NSA trove shows 9:1 ratio of innocents to suspicious people in "targeted surveillance"
First published 7:16 am Sun, Jul 6, 2014
NSA data shows that 90 percent of people surveilled are innocent Americans whom the agency is legally prohibited from spying upon. Cory Doctorow looks at what the NSA means when it says "targeted."
The review was undertaken by Barton Gellman, Julie Tate and Ashkan Soltani for the Washington Post,
working from a cache of previously undisclosed primary surveillance
data that Edward Snowden took with him when he left the NSA.
In many cases, it's clear that the NSA has good reason to be
concerned about its surveillance targets, but it's also clear that the
collateral targets -- who far outnumber the first group -- have
intimate, totally irrelevant information about their lives collected and
retained by the spies, where it is routinely accessed by spies,
analysts, and private-sector contractors.

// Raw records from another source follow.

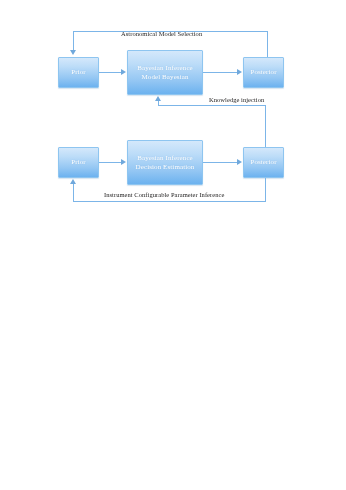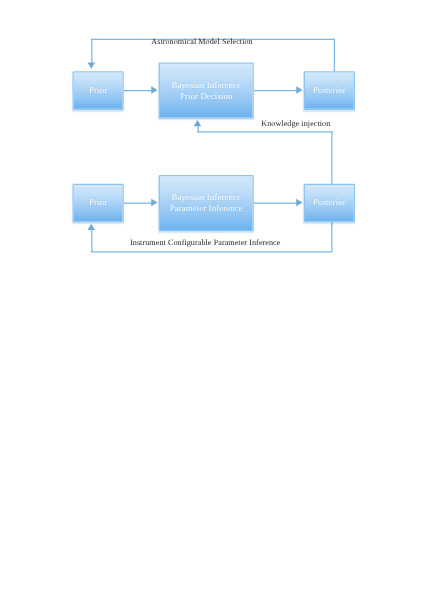--- a/index.html
+++ b/index.html
@@ -118,21 +118,21 @@
 
 <div id="canvas">
 
   <div class="node small" id="prior-top">
     <span class="node-label">Prior</span>
   </div>
 
   <div class="node big" id="infer-top">
     <span class="node-label">
       <span>Bayesian Inference</span><br>
-      <span>Prior Decision</span>
+      <span>Model Bayesian</span>
     </span>
   </div>
 
   <div class="node small" id="post-top">
     <span class="node-label">Posterior</span>
   </div>
 
   <div class="hline" style="left:99px; top:72px; width:23px;"></div>
   <div class="arrow arrow-right" style="left:121px; top:69px;"></div>
 
@@ -153,21 +153,21 @@
 
   <div class="edge-label" id="lbl-knowledge">Knowledge injection</div>
 
   <div class="node small" id="prior-bot">
     <span class="node-label">Prior</span>
   </div>
 
   <div class="node big" id="infer-bot">
     <span class="node-label">
       <span>Bayesian Inference</span><br>
-      <span>Parameter Inference</span>
+      <span>Decision Estimation</span>
     </span>
   </div>
 
   <div class="node small" id="post-bot">
     <span class="node-label">Posterior</span>
   </div>
 
   <div class="hline" style="left:99px; top:162px; width:23px;"></div>
   <div class="arrow arrow-right" style="left:121px; top:159px;"></div>
 

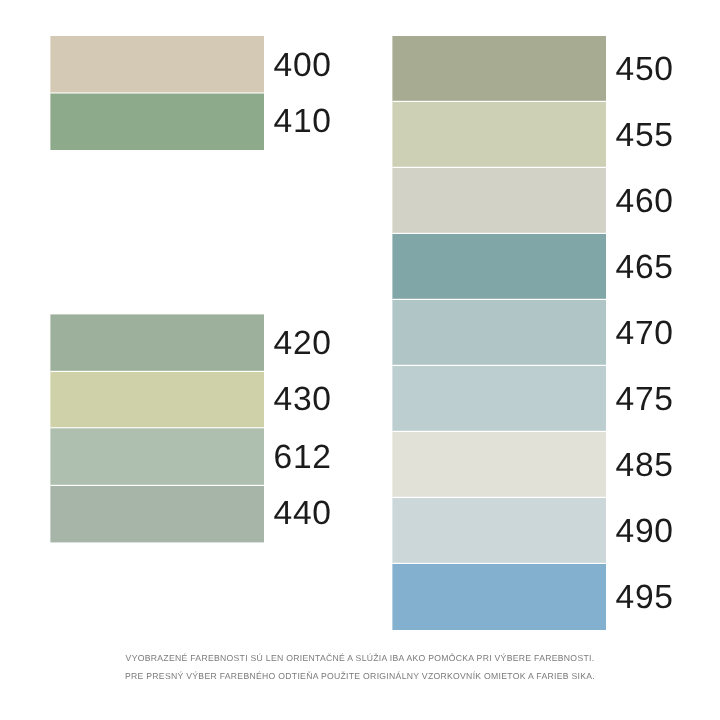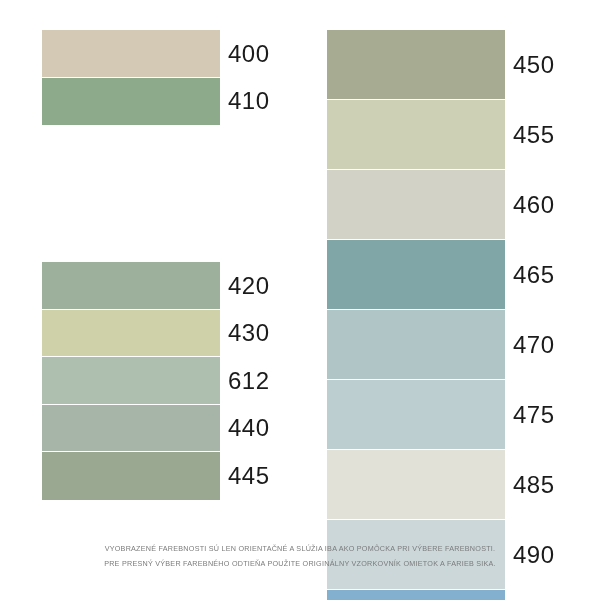--- a/index.html
+++ b/index.html
@@ -32,39 +32,39 @@
     position: absolute;
     left: 0;
     width: 265px;
   }
 
   .swatch-row {
     position: relative;
     height: 47.5px;
     width: 265px;
   }
-  .swatch-row.tall { height: 70px; }
+  .swatch-row.tall { height: 55px; }
 
   .swatch-chip {
     position: absolute;
     left: 0;
     top: 0;
     width: 178px;
     height: 100%;
     box-sizing: border-box;
     border-bottom: 1.5px solid #ffffff;
   }
   .swatch-row:last-child .swatch-chip { border-bottom: none; }
 
   .swatch-code {
     position: absolute;
     left: 186px;
     top: 50%;
     transform: translateY(-50%);
-    font-size: 24px;
+    font-size: 28px;
     letter-spacing: 0.5px;
     color: #1b1b1b;
     font-weight: 400;
     line-height: 1;
     white-space: nowrap;
   }
 
   
   .footer {
     position: absolute;
@@ -107,24 +107,20 @@
           <div class="swatch-code">430</div>
         </div>
         <div class="swatch-row">
           <div class="swatch-chip" style="background: rgb(174, 191, 175);"></div>
           <div class="swatch-code">612</div>
         </div>
         <div class="swatch-row">
           <div class="swatch-chip" style="background: rgb(166, 181, 168);"></div>
           <div class="swatch-code">440</div>
         </div>
-        <div class="swatch-row">
-          <div class="swatch-chip" style="background: rgb(154, 168, 146);"></div>
-          <div class="swatch-code">445</div>
-        </div>
       </div>
     </div>
   <div class="column column-right">
       <div class="group" style="top: 30px;">
         <div class="swatch-row tall">
           <div class="swatch-chip" style="background: rgb(166, 171, 146);"></div>
           <div class="swatch-code">450</div>
         </div>
         <div class="swatch-row tall">
           <div class="swatch-chip" style="background: rgb(206, 208, 182);"></div>

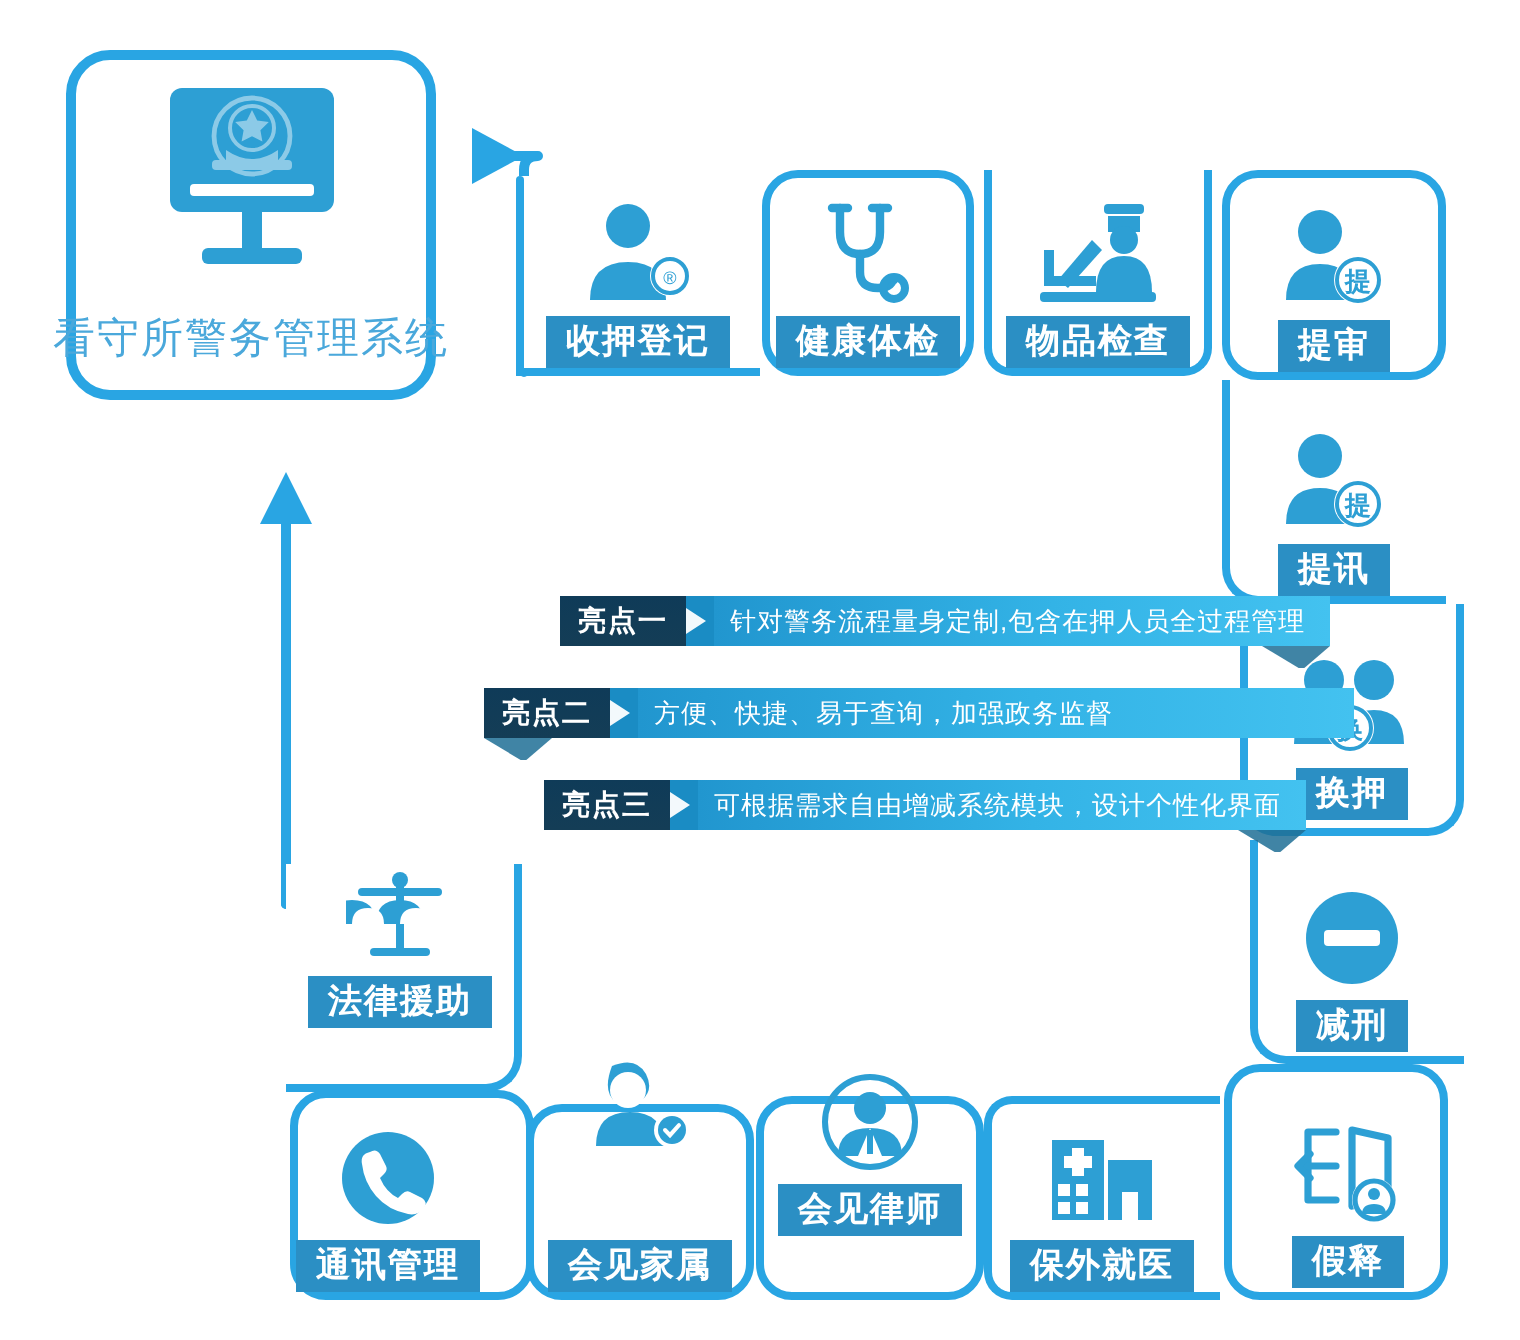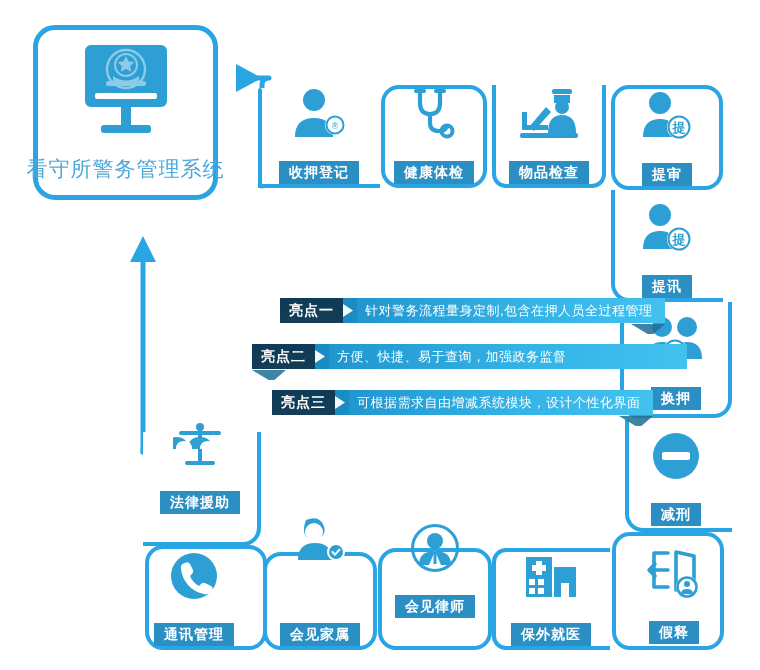--- a/index.html
+++ b/index.html
@@ -36,24 +36,24 @@
     align-items: center;
     justify-content: flex-end;
   }
   .node .icon {
     display: flex;
     align-items: flex-end;
     justify-content: center;
     height: 62px;
   }
   .node .label {
-    margin-top: 22px;
+    margin-top: 6px;
     background: #2b8fc4;
     color: #ffffff;
-    font-size: 14px;
+    font-size: 17px;
     font-weight: bold;
     letter-spacing: 1px;
     padding: 4px 10px 5px 10px;
     line-height: 1;
     white-space: nowrap;
   }
 
   
   #main-box {
     left: 33px;
@@ -387,21 +387,21 @@
       </svg>
     </div>
     <div class="body">针对警务流程量身定制,包含在押人员全过程管理</div>
     <div class="shadow right">
       <svg width="34" height="12" viewBox="0 0 34 12" xmlns="http://www.w3.org/2000/svg">
         <path d="M0 0 L34 0 L20 12 Z" fill="#1f6e95" opacity="0.85"></path>
       </svg>
     </div>
   </div>
 
-  <div class="banner" style="left:252px; top:344px;justify-content:flex-end;">
+  <div class="banner" style="left:242px; top:344px;justify-content:flex-end;">
     <div class="tag">亮点二</div>
     <div class="notch">
       <svg width="14" height="25" viewBox="0 0 14 25" xmlns="http://www.w3.org/2000/svg">
         <rect x="0" y="0" width="14" height="25" fill="#1a8cc4"></rect>
         <path d="M0 6 L10 12.5 L0 19 Z" fill="#ffffff" opacity="0.95"></path>
       </svg>
     </div>
     <div class="body" style="padding-right:120px;">方便、快捷、易于查询，加强政务监督</div>
     <div class="shadow left">
       <svg width="34" height="12" viewBox="0 0 34 12" xmlns="http://www.w3.org/2000/svg">

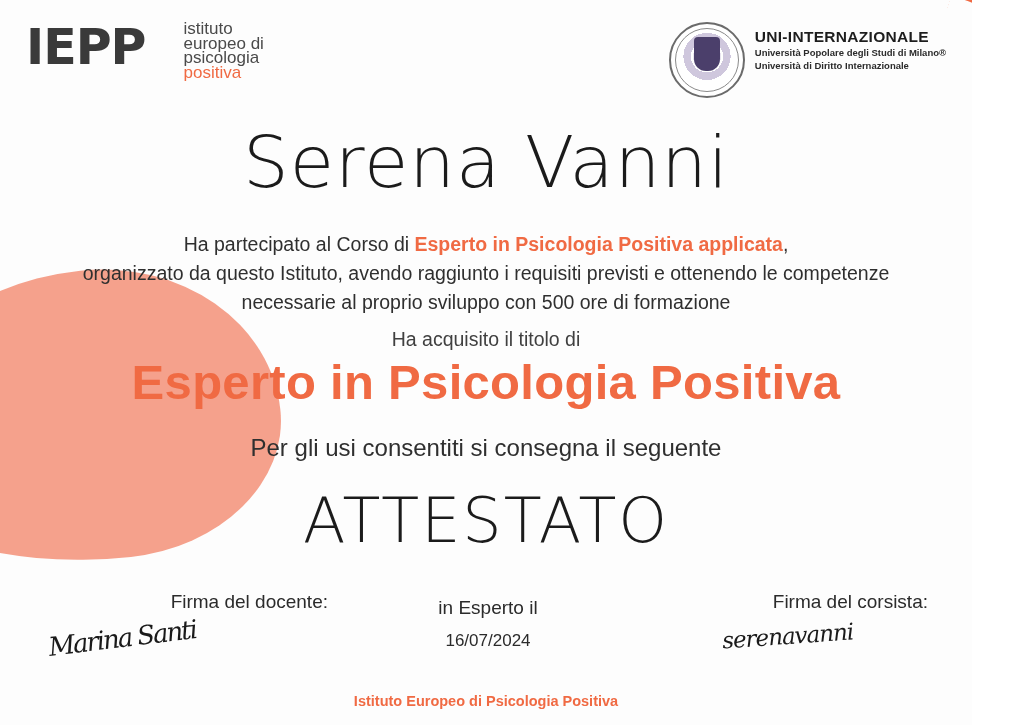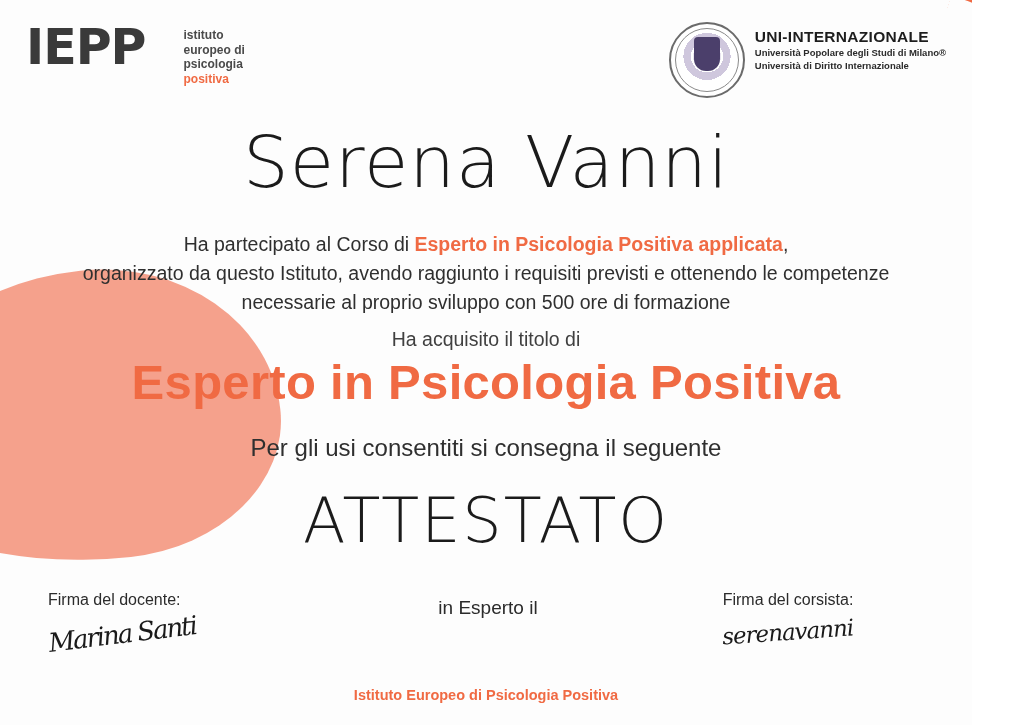--- a/index.html
+++ b/index.html
@@ -63,24 +63,23 @@
     right: -26px;
     width: 44px;
     height: 26px;
     border-top: 7px solid #f06a43;
     border-right: 7px solid #f06a43;
     border-radius: 0 36px 0 0;
     transform: rotate(18deg);
   }
   .iepp-text {
     margin-left: 38px;
-    margin-top: 6px;
-    font-size: 12px;
+    font-size: 17px;
     line-height: 14.5px;
-    font-weight: bold;
+    font-weight: normal;
     color: #4a4a4a;
   }
   .iepp-text .pos {
     color: #f06a43;
   }
 
   .logo-right {
     display: flex;
     align-items: flex-start;
   }
@@ -192,22 +191,23 @@
     align-items: flex-start;
     justify-content: space-between;
     padding: 0 44px;
   }
   .sign-block {
     width: 280px;
     text-align: center;
   }
   .sign-block.left { text-align: left; padding-left: 4px; }
   .sign-label {
-    font-size: 16px;
-    color: #2b2b2b;
+    font-size: 19px;
+    color: #2b2b2b;
+    text-align: right;
   }
   .sign-script {
     font-family: "DejaVu Serif", serif;
     font-style: italic;
     font-size: 23px;
     color: #1a1a1a;
     margin-top: 10px;
     transform: rotate(-4deg);
     display: inline-block;
     letter-spacing: -1px;
@@ -226,21 +226,21 @@
     font-size: 19px;
     color: #2b2b2b;
   }
   .date {
     margin-top: 12px;
     font-size: 17px;
     color: #2b2b2b;
   }
   .institute {
     position: absolute;
-    bottom: 22px;
+    bottom: 16px;
     left: 0;
     width: 100%;
     text-align: center;
     font-size: 14.5px;
     font-weight: bold;
     color: #f06a43;
     z-index: 2;
   }
 </style>
 </head>
@@ -297,20 +297,21 @@
 
   <div class="footer">
 
     <div class="sign-block left">
       <div class="sign-label">Firma del docente:</div>
       <div class="sign-script teacher">Marina Santi</div>
     </div>
 
     <div class="place-block">
       <div class="place">in Esperto il</div>
+      <div class="date">16/07/2024</div>
     </div>
 
     <div class="sign-block">
       <div class="sign-label">Firma del corsista:</div>
       <div class="sign-script">serenavanni</div>
     </div>
 
   </div>
 
   <div class="institute">Istituto Europeo di Psicologia Positiva</div>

Almost everything in the NSA cache is haystack, in other words, with
just a few needles. And the hay is deliberately collected and retained,
even though it consists of things like love notes, baby pictures,
medical records, and other intimate data belonging to people who are
under no suspicion at all.
And while foreigners -- myself included -- are justifiably anxious about
the possibility that the NSA faces no legal hurdles to collection of
our data, it's significant that the NSA deliberately targets Americans
in the USA and abroad. That's because the NSA is legally enjoined from
spying on Americans, and the proof that the agency is flouting this
prohibition is evidence of illegal activity and strengthens the case for
more oversight, reform and intervention from the US Congress.
The NSA uses laughably sloppy tools for deciding whether a target is a
"US person" (a person in the USA, or an American citizen abroad). For
example, people whose address books contain foreign persons are presumed
by some analysts to be foreign. Likewise, people who post in "foreign"
languages (the US has no official state language) are presumed by some
analysts to be non-US persons.
When the NSA does determine that it is intercepting US persons'
communications, it is required to take "minimization" steps on any data
it retains. However, many of these minimization steps are likewise
laughably inadequate -- for example, in early 2009, the files refer to
"minimized U.S. president-elect," rather than Barack Obama, but you
hardly need be a surveillance mastermind to make sense of this.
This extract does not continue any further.